*** DATA LISTING Section Begins ***
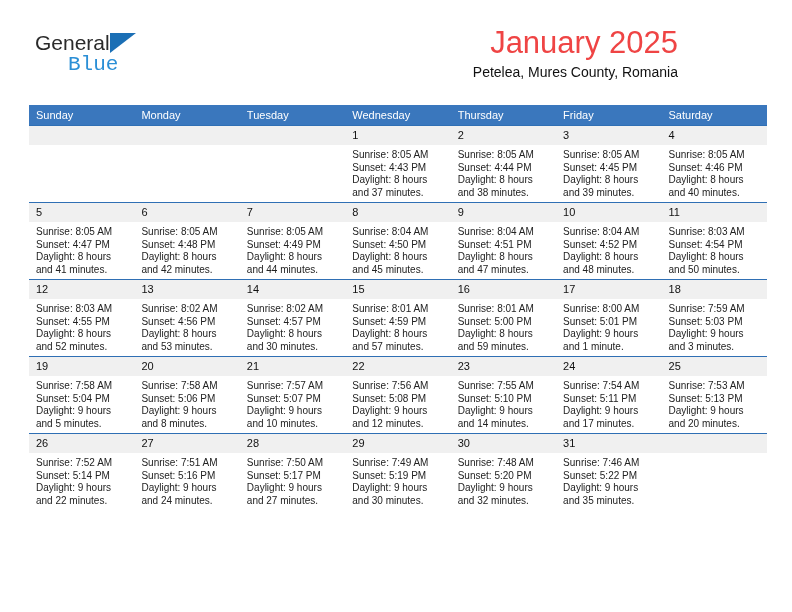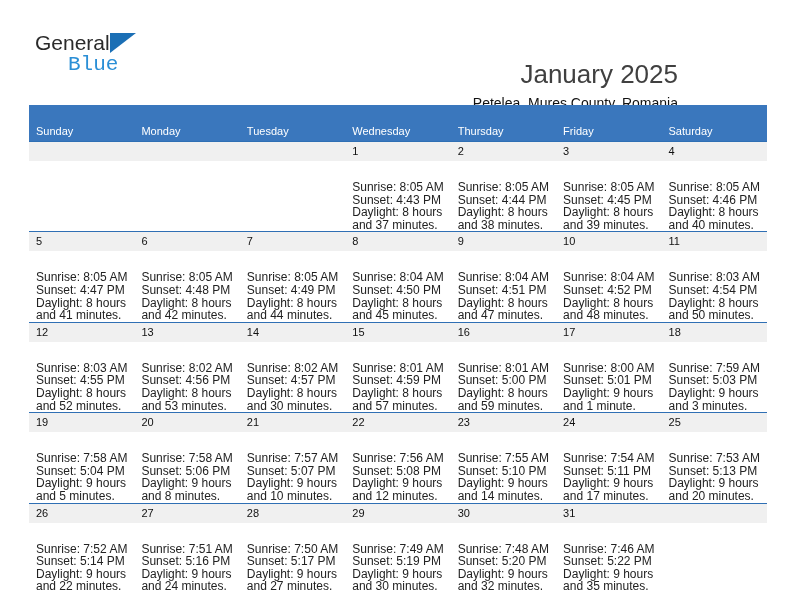--- a/index.html
+++ b/index.html
@@ -63,25 +63,24 @@
     line-height: 24px;
     font-family: Liberation Mono, monospace;
   }
   .title-block {
     position: absolute;
     right: 0;
     top: 0;
     text-align: right;
   }
   .cal-title {
-    font-size: 26px;
-    color: #404040;
+    font-size: 31px;
+    color: #ef4444;
     line-height: 34px;
     white-space: nowrap;
-    margin-top: 31px;
   }
   .cal-subtitle {
     font-size: 14px;
     color: #111111;
     line-height: 20px;
     margin-top: 2px;
     white-space: nowrap;
   }
 
   
@@ -92,21 +91,21 @@
     width: 738px;
     border-collapse: collapse;
     table-layout: fixed;
   }
   .calendar th {
     background: #3a77bd;
     color: #ffffff;
     font-size: 11px;
     font-weight: normal;
     text-align: left;
-    padding: 20px 0 4px 7px;
+    padding: 4px 0 4px 7px;
     height: 12px;
     border: none;
   }
   .calendar td {
     vertical-align: top;
     padding: 0;
     border: none;
     border-top: 1px solid #2f6fb4;
     height: 76px;
     width: 105.4px;
@@ -122,24 +121,23 @@
     color: #111111;
     padding: 3px 0 3px 7px;
     height: 13px;
     line-height: 13px;
   }
   .daynum.empty {
     color: transparent;
   }
   .details {
     padding: 4px 5px 0 7px;
-    font-size: 12px;
+    font-size: 10px;
     line-height: 12.6px;
     color: #222222;
-    margin-top: 16px;
   }
   .details div {
     white-space: nowrap;
   }
 </style>
 </head>
 <body>
 
 <div class="page">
*** DATA LISTING Section Ends ***
Give back the material above exactly, but without its images.

▸ SOLUTION FOR THIS EXERCISE
--- a/index.html
+++ b/index.html
@@ -63,25 +63,24 @@
     line-height: 24px;
     font-family: Liberation Mono, monospace;
   }
   .title-block {
     position: absolute;
     right: 0;
     top: 0;
     text-align: right;
   }
   .cal-title {
-    font-size: 26px;
-    color: #404040;
+    font-size: 31px;
+    color: #ef4444;
     line-height: 34px;
     white-space: nowrap;
-    margin-top: 31px;
   }
   .cal-subtitle {
     font-size: 14px;
     color: #111111;
     line-height: 20px;
     margin-top: 2px;
     white-space: nowrap;
   }
 
   
@@ -92,21 +91,21 @@
     width: 738px;
     border-collapse: collapse;
     table-layout: fixed;
   }
   .calendar th {
     background: #3a77bd;
     color: #ffffff;
     font-size: 11px;
     font-weight: normal;
     text-align: left;
-    padding: 20px 0 4px 7px;
+    padding: 4px 0 4px 7px;
     height: 12px;
     border: none;
   }
   .calendar td {
     vertical-align: top;
     padding: 0;
     border: none;
     border-top: 1px solid #2f6fb4;
     height: 76px;
     width: 105.4px;
@@ -122,24 +121,23 @@
     color: #111111;
     padding: 3px 0 3px 7px;
     height: 13px;
     line-height: 13px;
   }
   .daynum.empty {
     color: transparent;
   }
   .details {
     padding: 4px 5px 0 7px;
-    font-size: 12px;
+    font-size: 10px;
     line-height: 12.6px;
     color: #222222;
-    margin-top: 16px;
   }
   .details div {
     white-space: nowrap;
   }
 </style>
 </head>
 <body>
 
 <div class="page">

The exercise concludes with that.